2. Language Reference

This section gives a systematic overview of the NaBL2 language.

2.1. Lexical matters

2.1.1. Identifiers

Most identifiers in NaBL2 fall into one of two categories, which we will refer to as:

  • Lowercase identifiers, that start with a lowercase character, and must match the regular expression [a-z][a-zA-Z0-9\_]*.
  • Uppercase identifiers, that start with an uppercase character, and must match the regular expression [A-Z][a-zA-Z0-9\_]*.

2.1.2. Comments

Comments in NaBL2 follow the C-style:

  • // ... single line ... for single-line comments
  • /* ... multiple lines ... */ for multi-line comments

Multi-line comments can be nested, and run until the end of the file when the closing */ is omitted.

2.2. Modules

module module-id

  section*

NaBL2 specifications are organized in modules. A module is identified by a module identifier. Module identifiers consist of one or more names seperated by slashes, as in {name "/"}+. The names must match the regular expression [a-zA-Z0-9\_][a-zA-Z0-9\_\.\-]*.

Every module is defined in its own file, with the extensions .nabl2. The module name and the file paths must coincide.

Example. An empty module analysis/main, defined in a file .../analysis/main.nabl2.

module analysis/main

// work on this

Modules consist of sections for imports, signatures, and rule definitions. The rest of this section describes imports, and subsequents sections deal with signatures and rules.

2.2.1. Imports

imports

  module-ref*

A module can import definitions from other modules be importing the other module. Imports are specified in an imports section, which lists the modules being imported. A module reference can be:

  • A module identifier, which imports a single module with that name.
  • A wildcard, which imports all modules with a given prefix. A wildcard is like a module identifier, but with a dash as the last part, as in {name "/"}+ "/-".

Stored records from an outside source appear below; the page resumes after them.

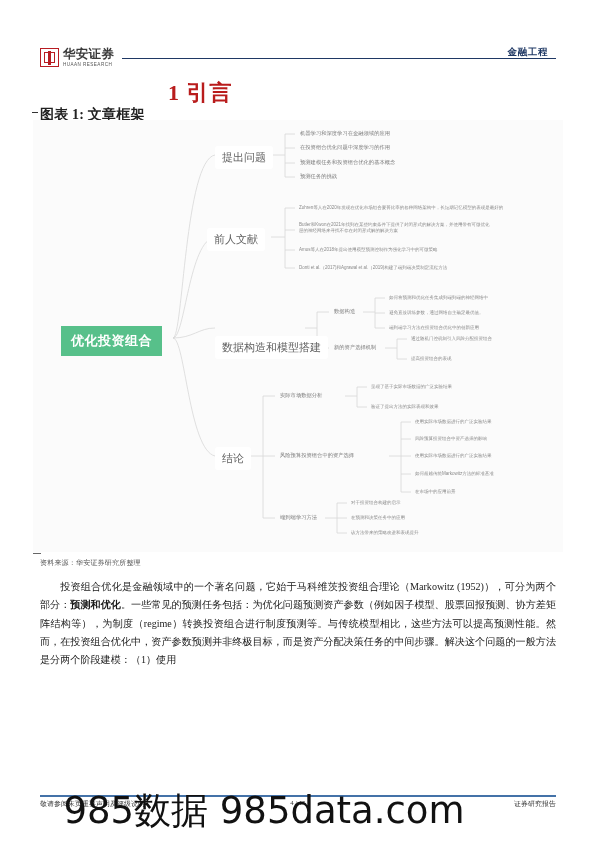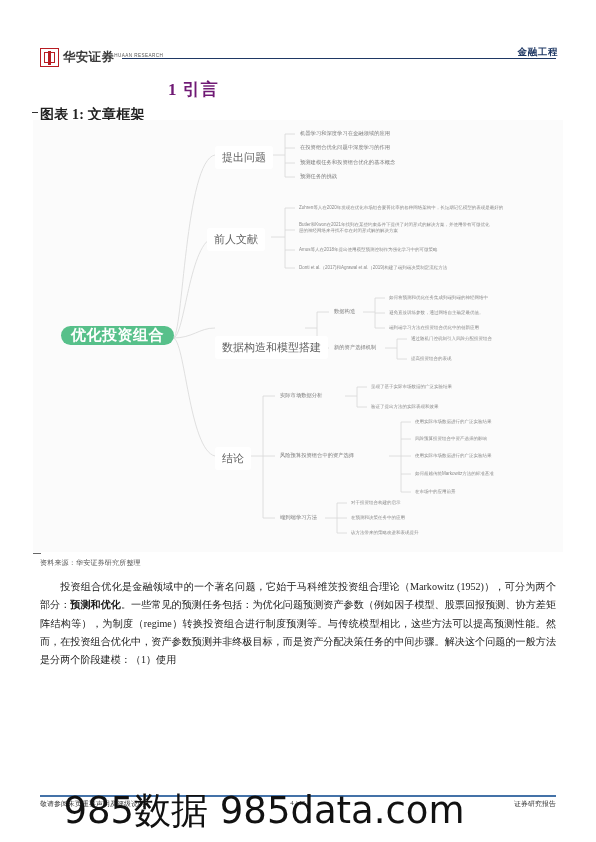"华安证券" .logo-text { flex-direction: row -> column }
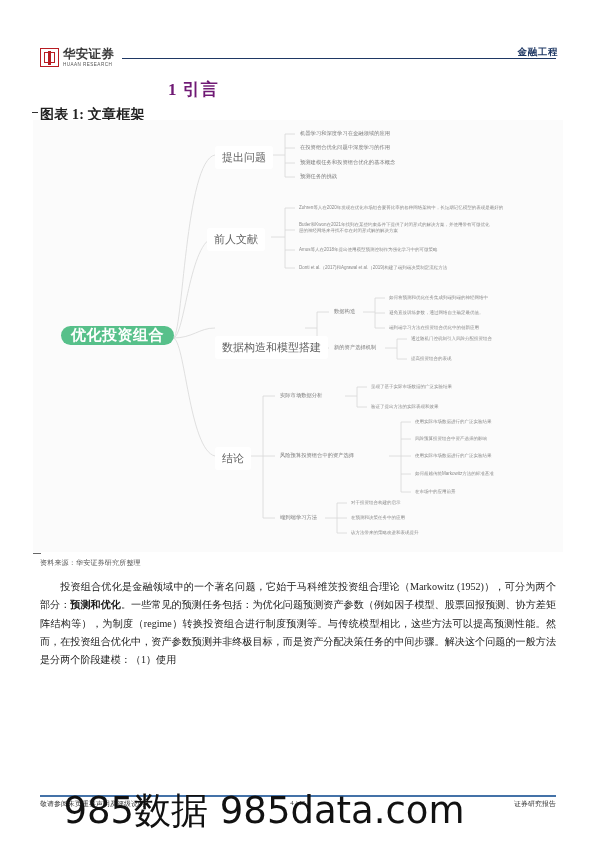"金融工程" .header-right { right: 38px -> 48px }
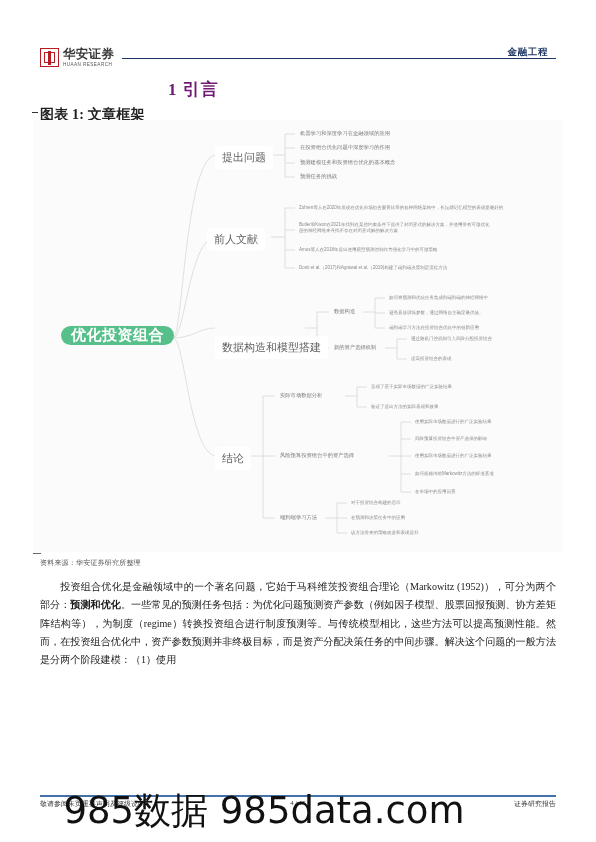"1 引言" .section-title { color: #701a75 -> #b91c1c; font-size: 17px -> 22px }
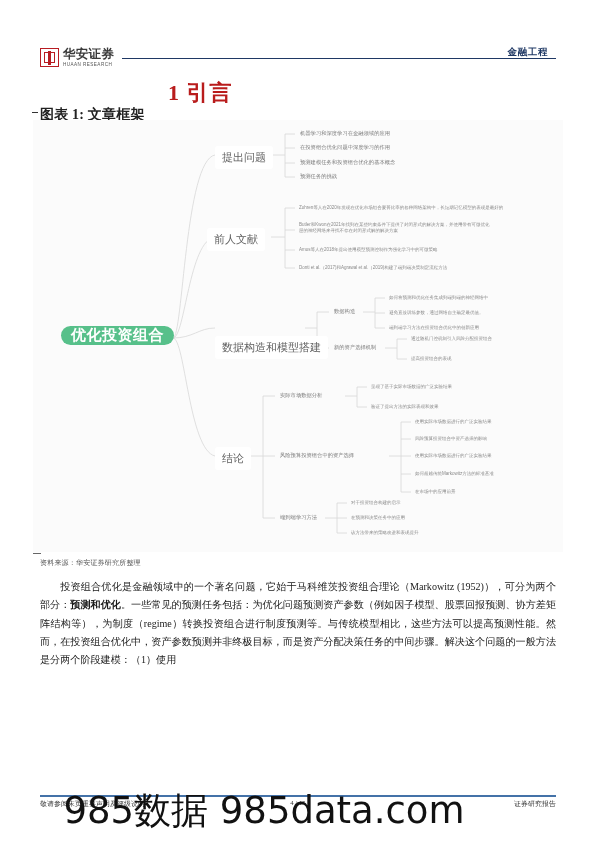"优化投资组合" .mm-root { border-radius: 12px -> 0; font-size: 15px -> 13px; padding: 0 10px -> 6px 10px }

A wildcard import does not work recursively. For example, analysis/- would imports analysis/functions, and analysis/classes, but not analysis/lets/recursive.

Example. A main module importing several submodules.

module main

imports

   builtins
   functions/-
   classes/-
   types

2.3. Signatures

signatures

  signature*

Signatures contain definitions and parameters used in the specification. In the rest of this section, signatures for terms, name binding, functions and relations, and constraint rules are described.

2.3.1. Terms

Terms in NaBL2 are multi-sorted, and are defined in the sorts and constructors signatures.

Sorts

sorts

  sort-id*

Available since version 2.3.0

The sorts signature lists the sorts that are available. Sort are identified by uppercase identifiers.

Example. Module declaring one sort Type.

module example

signature

  sorts Type

Constructors

constructors

  ctor-def*

Constructors are defined in a constructors signature, and identified by uppercase identifiers. Constructor definitions are written as follows:

  • Nullary constructors are defined using ctor-id ":" sort-id.
  • N-ary constructors are defined using ctor-id ":" {sort-ref "*"}+ "->" sort-id.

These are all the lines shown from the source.